------ DATA SUPPLIED

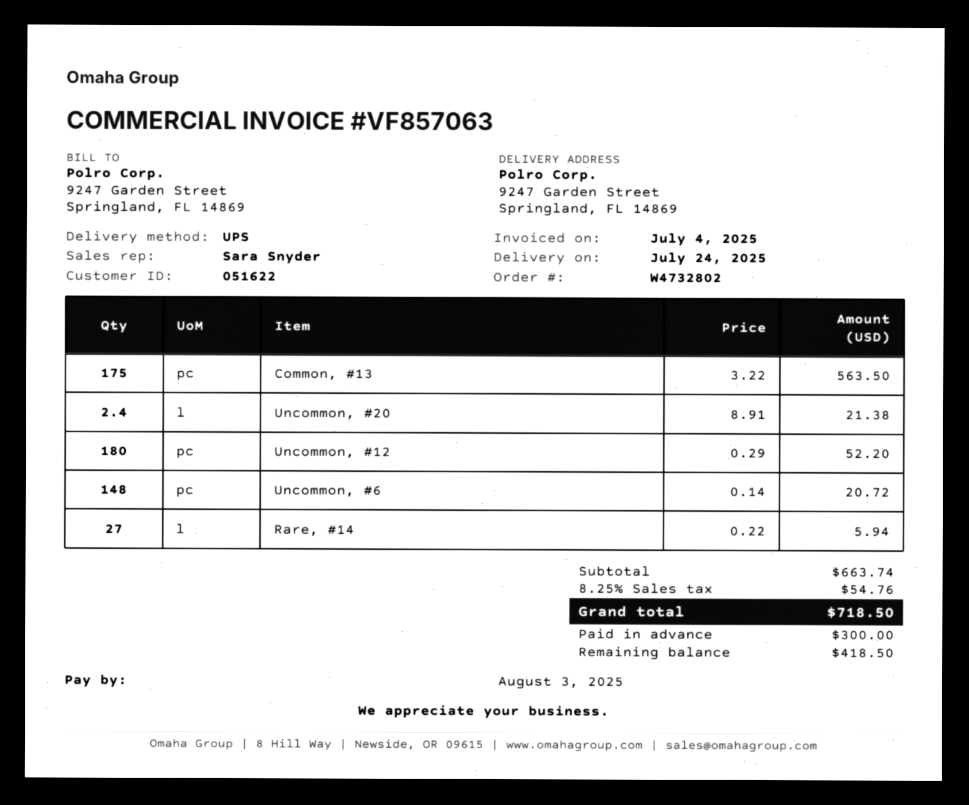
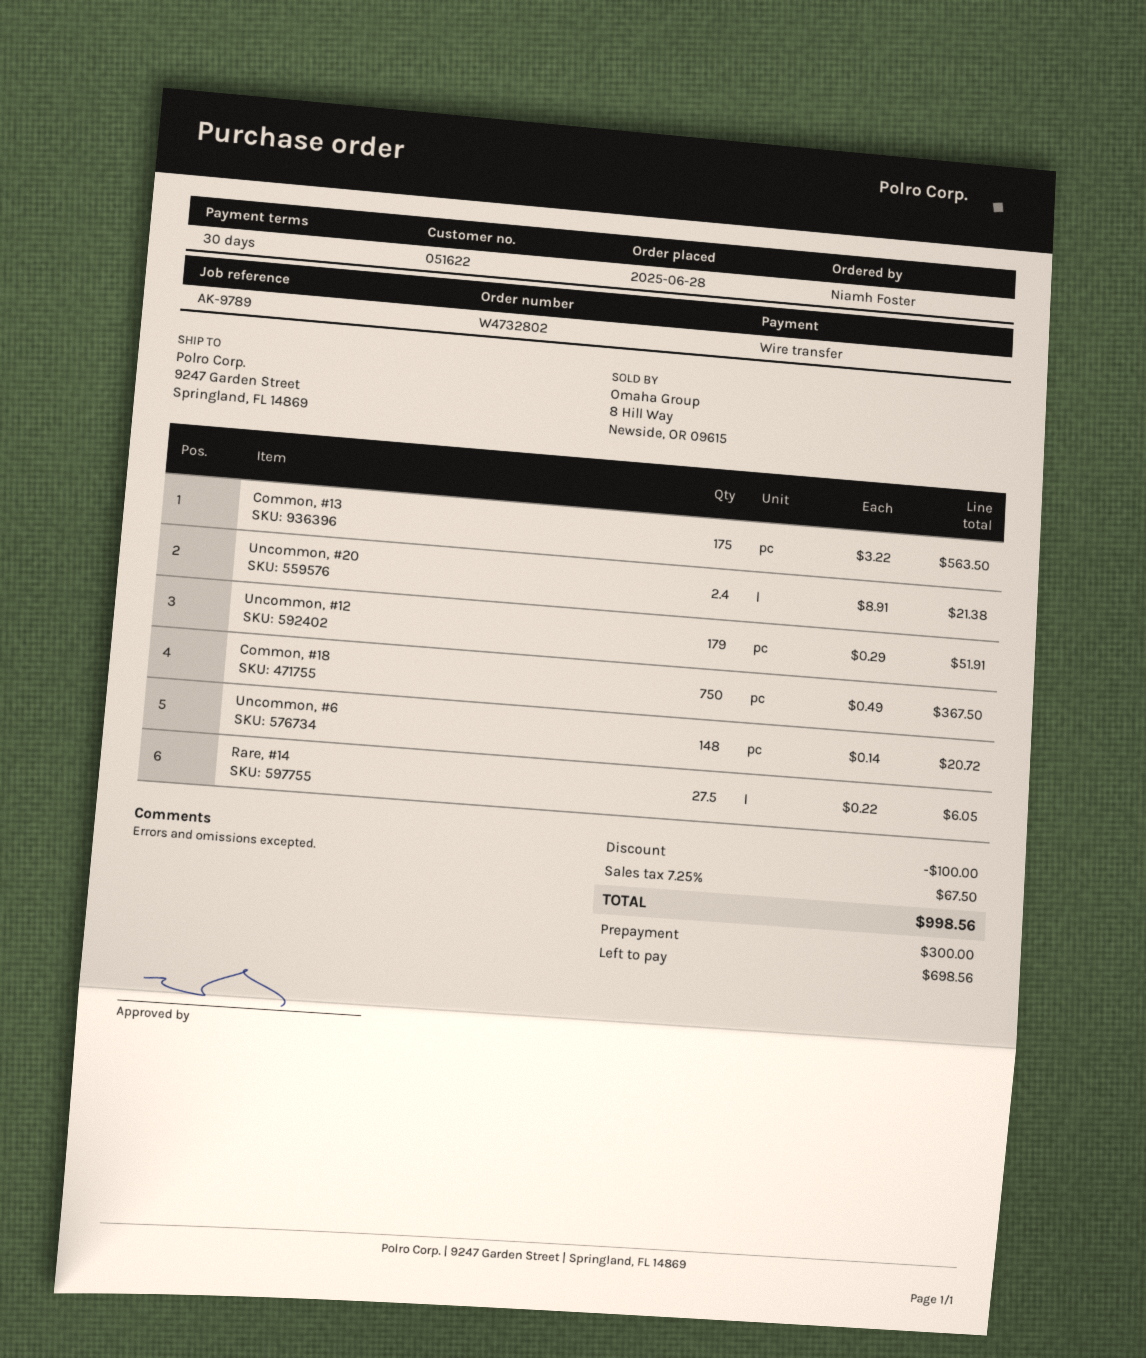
Uncommon, #12: 180 x 0.29 = 52.20 -> 179 x 0.29 = 51.91
Rare, #14: 27 x 0.22 = 5.94 -> 27.5 x 0.22 = 6.05
Common, #18: none -> 750 x 0.49 = 367.50
discount: none -> 100.00
tax: 8.25% = 54.76 -> 7.25% = 67.50
total: 718.50 -> 998.56
balance: 418.50 -> 698.56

------------

**WHAT TO DO**. Without the images, write out all of the records exactly.

**TASK RESPONSE**.
Uncommon, #12: 180 x 0.29 = 52.20 -> 179 x 0.29 = 51.91
Rare, #14: 27 x 0.22 = 5.94 -> 27.5 x 0.22 = 6.05
Common, #18: none -> 750 x 0.49 = 367.50
discount: none -> 100.00
tax: 8.25% = 54.76 -> 7.25% = 67.50
total: 718.50 -> 998.56
balance: 418.50 -> 698.56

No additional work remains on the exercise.